Your instructions
Transcribe the records below word for word, beginning with the first line and stopping after the line that contains "margin-left:42px; width:244px; height:36px;"; pictures are not part of the copy.

****************************************

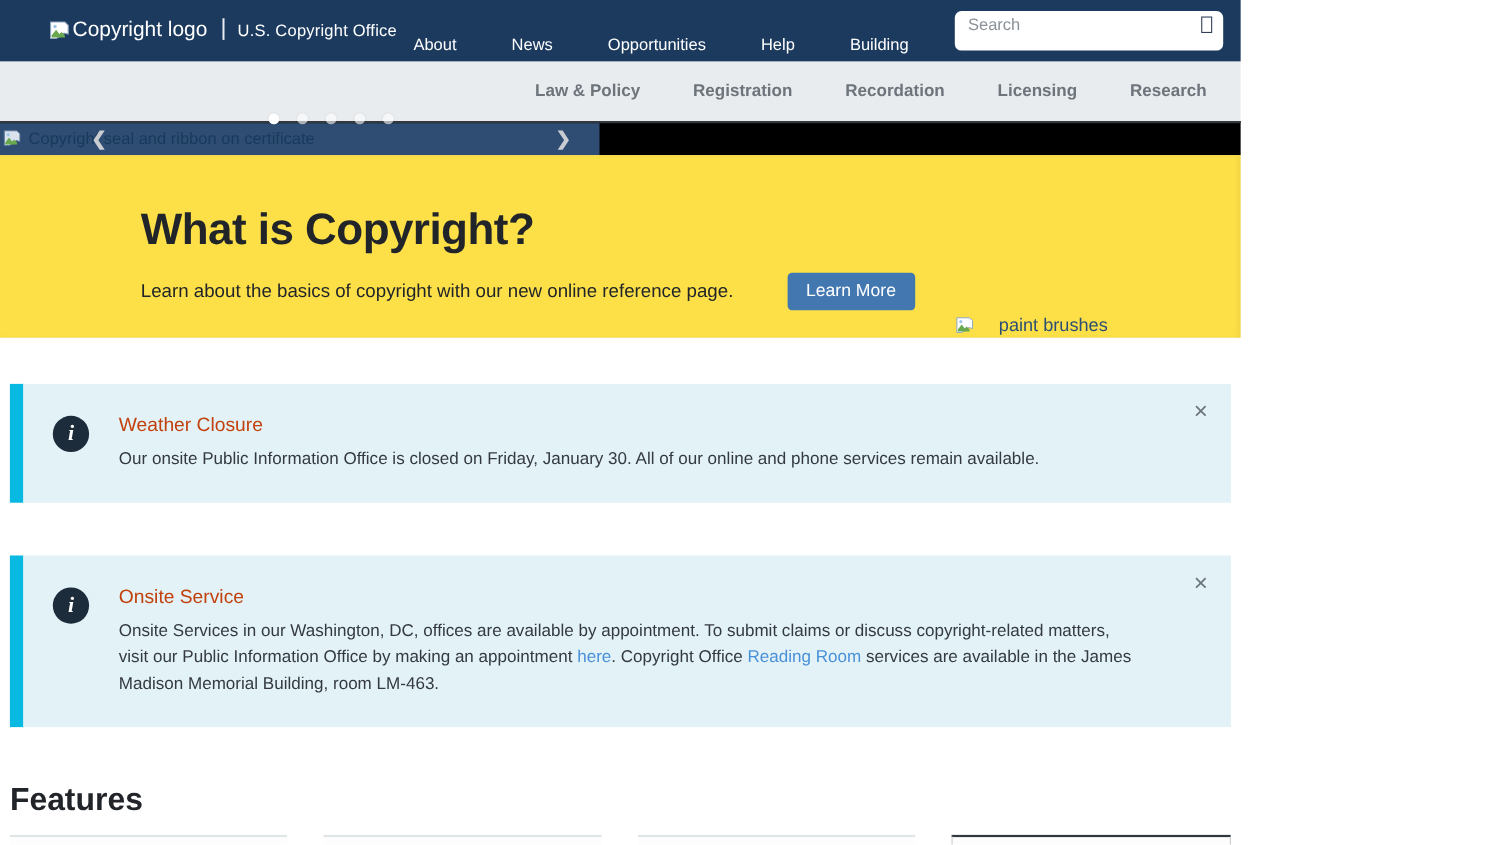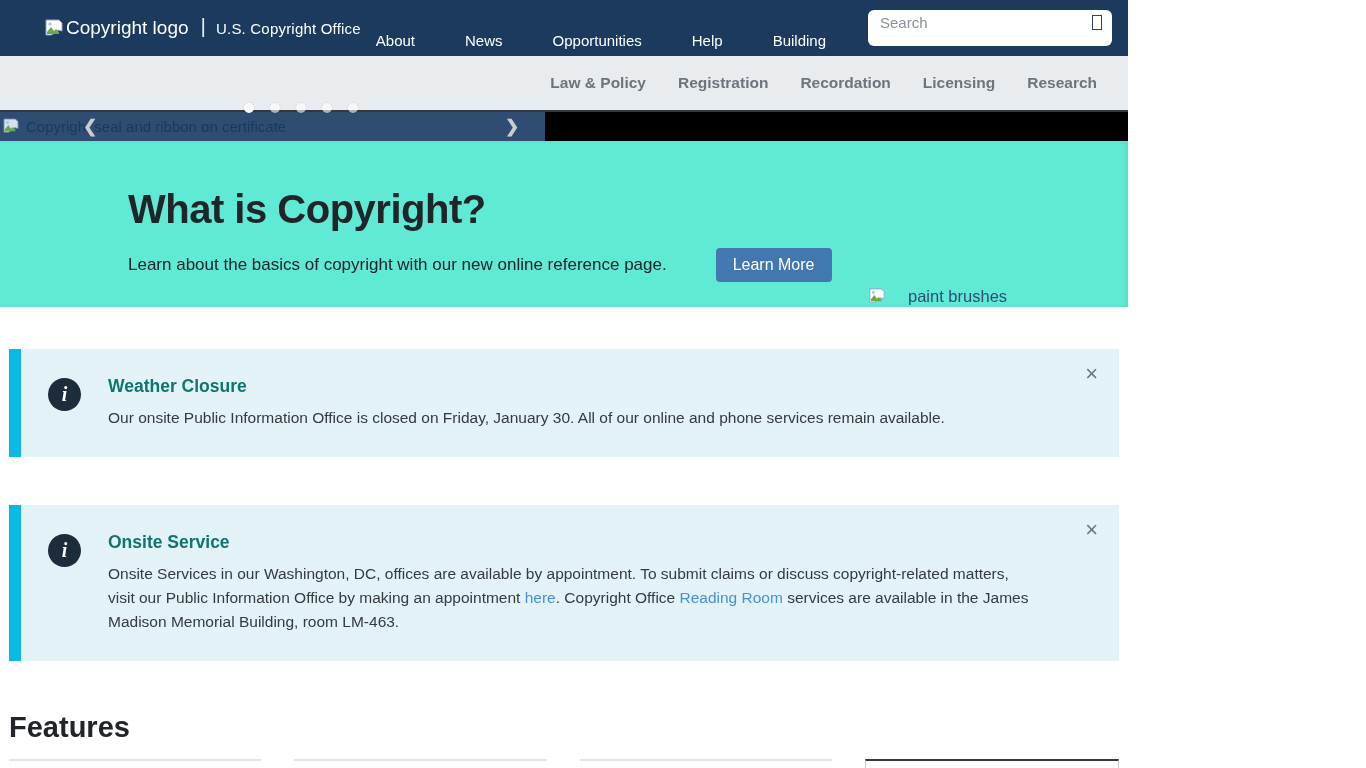--- a/index.html
+++ b/index.html
@@ -15,51 +15,51 @@
   .brand-sep { color:#e7ecf2; font-size:21px; font-weight:300; margin:0 10px 0 12px; position:relative; top:-2px; }
   .brand-office { font-size:15px; color:#fff; letter-spacing:.2px; }
   .topnav { display:flex; align-items:flex-end; margin-left:auto; gap:50px;margin-top:25px; }
   .topnav a { color:#fff; font-size:15px; text-decoration:none; cursor:pointer; }
   .search-box { margin-left:42px; width:244px; height:36px; background:#fff; border-radius:6px; display:flex; align-items:center; padding:0 10px 12px 12px; }
   .search-box input { border:none; outline:none; flex:1; font-size:15px; color:#495057; font-family:"Liberation Sans", sans-serif; background:transparent; }
   .search-box input::placeholder { color:#8a9199; }
   .tofu { width:10px; height:15px; border:1.5px solid #32405a; display:inline-block; }
 
   
-  .subnav { height:54px; background:#e9ecef; display:flex; align-items:center; justify-content:flex-end; gap:32px; padding-right:31px; }
+  .subnav { height:54px; background:#e9ecef; display:flex; align-items:center; justify-content:flex-end; gap:48px; padding-right:31px; }
   .subnav a { color:#6d747b; font-size:15.5px; font-weight:bold; text-decoration:none; cursor:pointer; }
 
   
   .carousel-strip { position:relative; height:31px; background:#000000; border-top:2px solid #32383e; }
   .carousel-bar { position:absolute; left:0; top:0; width:545px; height:29px; background:#2f4d72; display:flex; align-items:center; overflow:hidden; }
   .carousel-alt { display:flex; align-items:center; color:#173a5c; font-size:15px; gap:2px; padding-left:2px; white-space:nowrap; }
   .car-arrow { position:absolute; top:1px; height:27px; display:flex; align-items:center; color:#c9cdd2; font-size:17px; font-weight:bold; cursor:pointer; }
   .car-prev { left:83px; }
   .car-next { left:505px; }
   .carousel-dots { position:absolute; left:244px; top:-9px; display:flex; gap:16px; z-index:5; }
   .carousel-dots .dot { width:10px; height:10px; border-radius:50%; background:rgba(255,255,255,.6); box-shadow:0 0 2px rgba(0,0,0,.12); cursor:pointer; }
   .carousel-dots .dot.active { background:#ffffff; }
 
   
-  .hero { position:relative; height:166px; background:#5eead4; box-shadow:inset -3px 0 4px rgba(0,0,0,.05); }
+  .hero { position:relative; height:166px; background:#fde047; box-shadow:inset -3px 0 4px rgba(0,0,0,.05); }
   .hero-inner { padding:46px 0 0 128px; }
   .hero-title { font-size:40px; font-weight:bold; color:#212529; letter-spacing:-.5px; }
   .hero-row { display:flex; align-items:center; margin-top:16px; }
   .hero-sub { font-size:17px; color:#212529; }
   .btn-primary { margin-left:49px; background:#4377b0; color:#fff; border:none; border-radius:4px; font-size:16px; padding:8px 17px; cursor:pointer; font-family:"Liberation Sans", sans-serif; }
   .hero-img-alt { position:absolute; left:868px; top:146px; display:flex; align-items:center; gap:18px; color:#2d4f74; font-size:16.5px; }
 
   
   .alerts { width:1110px; margin:0 auto; }
   .alert { position:relative; background:#e2f2f7; border-left:12px solid #09b9e2; margin-top:42px; padding:27px 60px 27px 0; display:flex; }
   .alert.second { margin-top:48px; }
   .alert-icon-col { width:87px; flex:0 0 87px; display:flex; justify-content:center; padding-top:2px; }
   .info-circle { width:33px; height:33px; border-radius:50%; background:#1d2c3b; color:#fff; display:flex; align-items:center; justify-content:center; font-family:"Liberation Serif", serif; font-style:italic; font-weight:bold; font-size:20px; }
   .alert-content { flex:1; }
-  .alert-title { font-size:17.5px; font-weight:bold; color:#0f766e; margin-bottom:9px; }
+  .alert-title { font-size:17.5px; font-weight:normal; color:#c2410c; margin-bottom:9px; }
   .alert-body { font-size:15.5px; color:#343a40; line-height:24px; max-width:930px; }
   .alert-body a { color:#4a90d9; text-decoration:none; cursor:pointer; }
   .alert-close { position:absolute; right:21px; top:14px; background:none; border:none; color:#6c757d; font-size:22px; line-height:1; cursor:pointer; font-family:"Liberation Sans", sans-serif; }
 
   
   .features { width:1110px; margin:50px auto 0; }
   .features-title { font-size:29px; font-weight:600; color:#212529; }
   .cards-row { display:flex; gap:33px; margin-top:15px; }
   .card { flex:1; height:14px; background:#fdfdfd; border-top:2px solid #e2e5e8; }
   .card.dark { border:1px solid #c9ccd0; border-top:2px solid #33383d; }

****************************************

Reply
--- a/index.html
+++ b/index.html
@@ -15,51 +15,51 @@
   .brand-sep { color:#e7ecf2; font-size:21px; font-weight:300; margin:0 10px 0 12px; position:relative; top:-2px; }
   .brand-office { font-size:15px; color:#fff; letter-spacing:.2px; }
   .topnav { display:flex; align-items:flex-end; margin-left:auto; gap:50px;margin-top:25px; }
   .topnav a { color:#fff; font-size:15px; text-decoration:none; cursor:pointer; }
   .search-box { margin-left:42px; width:244px; height:36px; background:#fff; border-radius:6px; display:flex; align-items:center; padding:0 10px 12px 12px; }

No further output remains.